Fathi M, Manafi A, Ghenaati H, Mohebbi H
Department of Plastic, Maxillofacial, Reconstructive Surgery, Hazrat Fatemeh Teaching Hospital, Iran University of Medical Sciences, Tehran, Iran.
J Craniomaxillofac Surg. 1997 Aug;25(4):228-31. doi: 10.1016/s1010-5182(97)80080-7.
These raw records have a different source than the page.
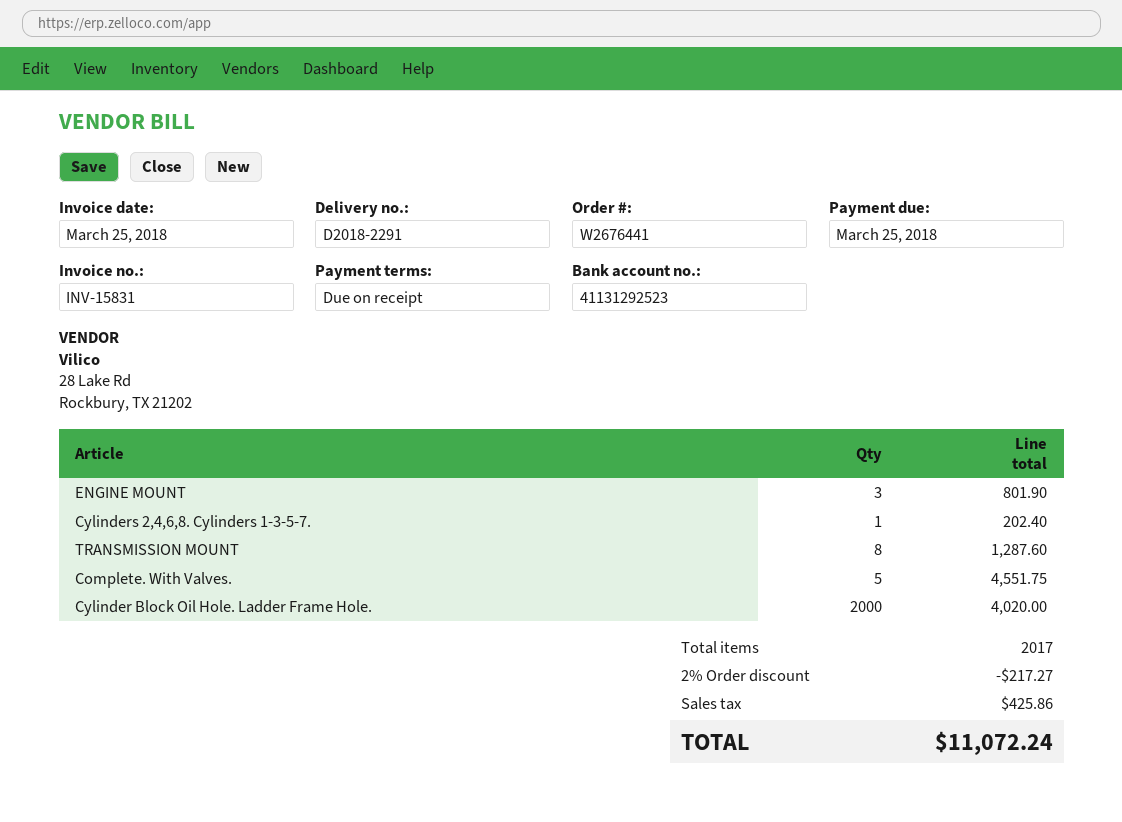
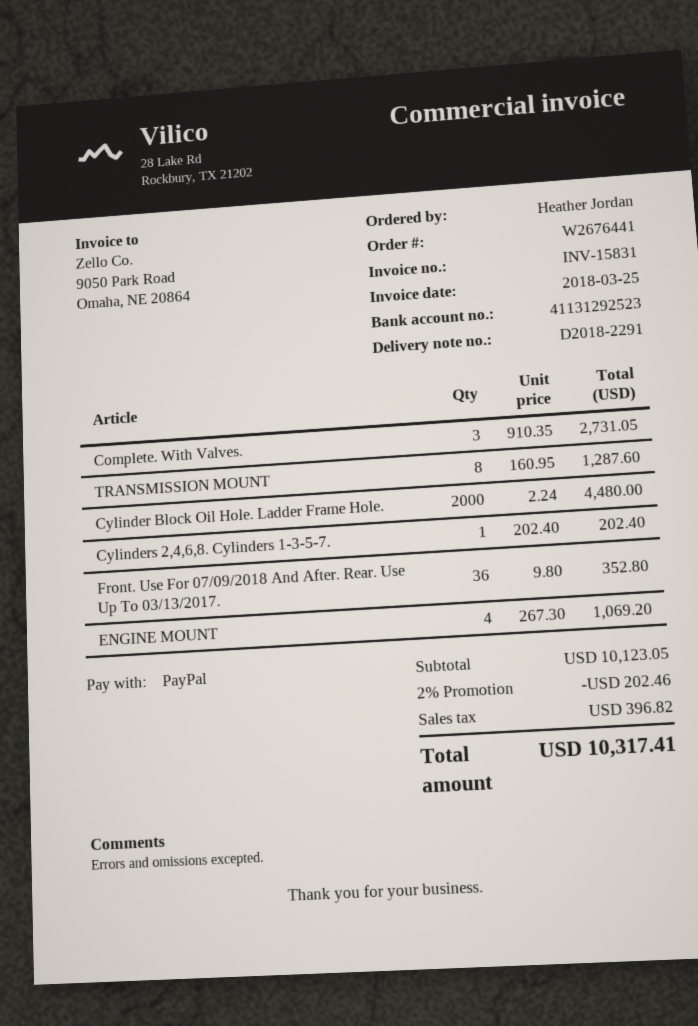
ENGINE MOUNT: 3 for 801.90 -> 4 for 1069.20
Complete. With Valves.: 5 for 4551.75 -> 3 for 2731.05
Cylinder Block Oil Hole. Ladder Frame Hole.: 2000 for 4020.00 -> 2000 for 4480.00
Front. Use For 07/09/2018 And After. Rear. Use Up To 03/13/2017.: none -> 36 for 352.80
discount: 2% = 217.27 -> 2% = 202.46
tax: 425.86 -> 396.82
total: 11072.24 -> 10317.41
Arteriovenous malformations (AVMs) of the jaws are extremely rare lesions, which are probably hamartomas of developmental malformations. In this article we present an extremely high-flow AVM of the lower jaw with exsanguinating bleeding from the socket of the exfoliated tooth. Repeated episodic bleedings were controlled with local pressure and packing. Digital subtraction angiography revealed a high-flow, high-shunt AVM. Preoperative embolization and external carotid artery ligation, dental extraction, curettage and packing with Gelfoam were done. Postoperative bleeding stopped, bruit ceased, and it had disappeared completely after 6 months follow-up. On the second follow-up visit, 3 months later, the patient was found to have no problems.
颌骨动静脉畸形(AVM)是极为罕见的病变,可能是发育畸形的错构瘤。在本文中,我们呈现了一例下颌骨极高流量的AVM,伴有脱落牙齿牙槽窝的大量出血。通过局部压迫和填塞控制了反复的间歇性出血。数字减影血管造影显示为高流量、高分流的AVM。进行了术前栓塞和颈外动脉结扎、拔牙、刮除术并用明胶海绵填塞。术后出血停止,杂音消失,随访6个月后完全消失。在3个月后的第二次随访中,发现患者没有问题。